The principle effect of the technical scheme is as follows: the intelligent computer physical intrusion detection defense method of the industrial control system can acquire the computer physical information through the physical information acquisition subsystem through big data collection; analyzing the received and collected physical information, further decomposing and associating attribute relations, decomposing complex physical information into simplified component information, determining information basic attributes and attribute interrelationships of the simplified component information, and performing deep identification analysis on the physical information; the physical information storage subsystem stores the data analyzed by the physical information analysis subsystem; the physical information calculation judging subsystem calculates a formula of the information processed by the physical information analysis subsystem and judges whether the information is invasive physical information; the physical information calculation and judgment subsystem control subsystem controls the whole physical information calculation and judgment subsystem, and calculates physical information by issuing an instruction from the physical information calculation and judgment subsystem; the control parameter output subsystem calculates through an equation set and further judges whether the physical information is invasive physical information or not; when the intrusion type physical information enters the system, the primary defense subsystem firstly intercepts the physical information simply, intercepts some simple intrusion information, issues instructions to the secondary defense subsystem and intercepts the physical information secondarily; the intermediate-level defense subsystem performs secondary interception on the intrusion type physical information which is not intercepted by the primary defense subsystem, and simplifies more complex information; the defending terminal subsystem finally intercepts the non-intercepted invasive physical information of the first two defending systems and destroys the non-intercepted invasive physical information; the accuracy of detection and judgment of the invasive physical information is further greatly improved; the hierarchical diversity and progressive security of the physical information storage are improved; and the system defense capability and the physical information processing safety are improved.
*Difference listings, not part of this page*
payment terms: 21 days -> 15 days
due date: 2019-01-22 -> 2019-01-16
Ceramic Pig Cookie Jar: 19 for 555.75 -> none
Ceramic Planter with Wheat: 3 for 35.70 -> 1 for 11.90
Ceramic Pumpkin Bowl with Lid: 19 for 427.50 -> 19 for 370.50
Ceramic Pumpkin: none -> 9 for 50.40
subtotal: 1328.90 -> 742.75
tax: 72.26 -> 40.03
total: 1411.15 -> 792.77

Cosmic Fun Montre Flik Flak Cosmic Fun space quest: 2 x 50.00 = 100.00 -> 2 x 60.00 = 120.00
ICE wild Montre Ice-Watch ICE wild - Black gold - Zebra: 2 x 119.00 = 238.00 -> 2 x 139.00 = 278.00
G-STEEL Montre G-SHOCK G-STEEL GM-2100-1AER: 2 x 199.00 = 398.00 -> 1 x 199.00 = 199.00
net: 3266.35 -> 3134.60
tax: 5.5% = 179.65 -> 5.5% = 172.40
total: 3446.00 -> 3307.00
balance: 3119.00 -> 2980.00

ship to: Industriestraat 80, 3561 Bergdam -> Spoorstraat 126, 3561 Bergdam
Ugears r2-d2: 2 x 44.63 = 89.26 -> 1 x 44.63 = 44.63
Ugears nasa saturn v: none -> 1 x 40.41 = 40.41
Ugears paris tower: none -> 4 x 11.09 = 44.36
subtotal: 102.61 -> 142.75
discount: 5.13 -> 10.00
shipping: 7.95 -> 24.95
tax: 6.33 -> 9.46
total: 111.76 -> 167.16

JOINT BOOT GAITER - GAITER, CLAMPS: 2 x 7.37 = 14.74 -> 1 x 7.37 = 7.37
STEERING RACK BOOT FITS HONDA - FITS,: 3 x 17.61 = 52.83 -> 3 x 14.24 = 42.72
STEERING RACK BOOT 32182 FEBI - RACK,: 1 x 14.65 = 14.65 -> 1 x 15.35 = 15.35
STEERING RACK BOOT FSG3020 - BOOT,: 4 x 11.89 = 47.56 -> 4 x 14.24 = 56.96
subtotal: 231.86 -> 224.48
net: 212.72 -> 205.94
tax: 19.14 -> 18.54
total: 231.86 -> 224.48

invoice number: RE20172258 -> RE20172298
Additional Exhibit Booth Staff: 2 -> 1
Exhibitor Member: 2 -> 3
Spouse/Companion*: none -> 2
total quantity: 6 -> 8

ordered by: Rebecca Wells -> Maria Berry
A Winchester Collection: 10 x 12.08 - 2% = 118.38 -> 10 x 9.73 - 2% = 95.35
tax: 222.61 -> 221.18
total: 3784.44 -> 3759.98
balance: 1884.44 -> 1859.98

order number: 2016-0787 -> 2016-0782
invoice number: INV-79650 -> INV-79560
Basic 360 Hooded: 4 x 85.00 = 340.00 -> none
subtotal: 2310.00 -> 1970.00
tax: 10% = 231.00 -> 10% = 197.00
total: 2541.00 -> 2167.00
Although embodiments of the present invention have been disclosed above, it is not limited to the details and embodiments shown and described, it is well suited to various fields of use for which the invention would be readily apparent to those skilled in the art, and accordingly, the invention is not limited to the specific details and illustrations shown and described herein, without departing from the general concepts defined in the claims and their equivalents.
Claims (8)
1. The intelligent computer physical intrusion detection defense system of the industrial control system is characterized in that: comprising the following steps:
physical information collecting subsystem: the system is used for collecting physical information according to requirements and analyzing and processing the collected information;
physical intrusion detection subsystem: detecting the physical information after analysis;
physical intrusion prevention subsystem: computer network complete equipment for monitoring network or network equipment network data transmission behavior, which can interrupt, adjust or isolate some abnormal or harmful network data transmission behavior in real time;
the physical information collecting subsystem comprises:
physical information acquisition subsystem: the method comprises the steps of acquiring physical information of a computer through big data collection; the computer physical information includes: existing normal physical information and existing intrusion physical information;
physical information analysis subsystem: analyzing the received physical information, further decomposing and associating attribute relations, decomposing complex physical information into simplified composition information, determining information basic attributes and attribute interrelationships of the simplified composition information, and performing deep identification analysis on the physical information;
the physical intrusion detection subsystem comprises a physical information storage subsystem; the physical information storage subsystem comprises:
paging multi-level memory module: managing all physical information storage hierarchical data in the physical information storage subsystem in units of pages;
system multi-level partition module: an index node area and a multi-level storage area are arranged in a physical information storage subsystem; the multi-level storage area comprises a directory page and a multi-level storage page, the directory page is used for storing the physical address of the next-level directory page or the multi-level storage page in the multi-level page table structure, and the multi-level storage page is used for storing the physical information storage sub-data; the multi-level storage pages and the directory pages are arranged in a mixed way in the multi-level storage area; the index node stored in the index node area comprises an index node information field, a page table progression field N and a root directory address field; the page table series field N is used for identifying the page table series adopted by the data stored in the physical information storage sub-unit, and the root directory page address field is used for storing the initial physical address of the N-th directory page of the physical information storage sub-unit;
storage management space mapping module: taking the page number of an N-level directory page corresponding to the physical information storage sub as a root directory, taking the page number of an N-1-level directory page as a 1-level sub-directory, and so on, forming an N-level page table directory structure to store and manage the physical information storage hierarchical data, wherein the 1-level directory page is a multi-level storage page; the root directory stores the physical address of the directory page corresponding to the level 1 directory; the 1 st level subdirectory stores the physical address of the directory page corresponding to the 2 nd level subdirectory; similarly, the N-2 level subdirectory stores the physical address of the directory page corresponding to the N-1 level subdirectory; taking the logic sequence of the multi-level memory pages as the traversing sequence of the multi-level page table directory structure; opening the accessed physical information storage subsystem based on the request of the application process; based on page table series field adopted by the accessed physical information storage sub, calculating maximum capacity of multi-stage storage which can be stored by a single physical information storage sub corresponding to the page table series; determining an application process catalog item corresponding to the mounting physical information storage sub-page table based on the maximum capacity; in the address space of the application process, according to the determined alignment mode of the directory entries of the application process, a virtual address space with the same capacity as the maximum capacity is allocated for the accessed physical information storage sub at one time; and mounting the accessed physical information storage sub page table to the determined corresponding directory entry of the application process, and establishing a mapping relation between the physical information storage hierarchical data and the address space of the application process so as to realize the random access of the application process to the physical information storage hierarchical data.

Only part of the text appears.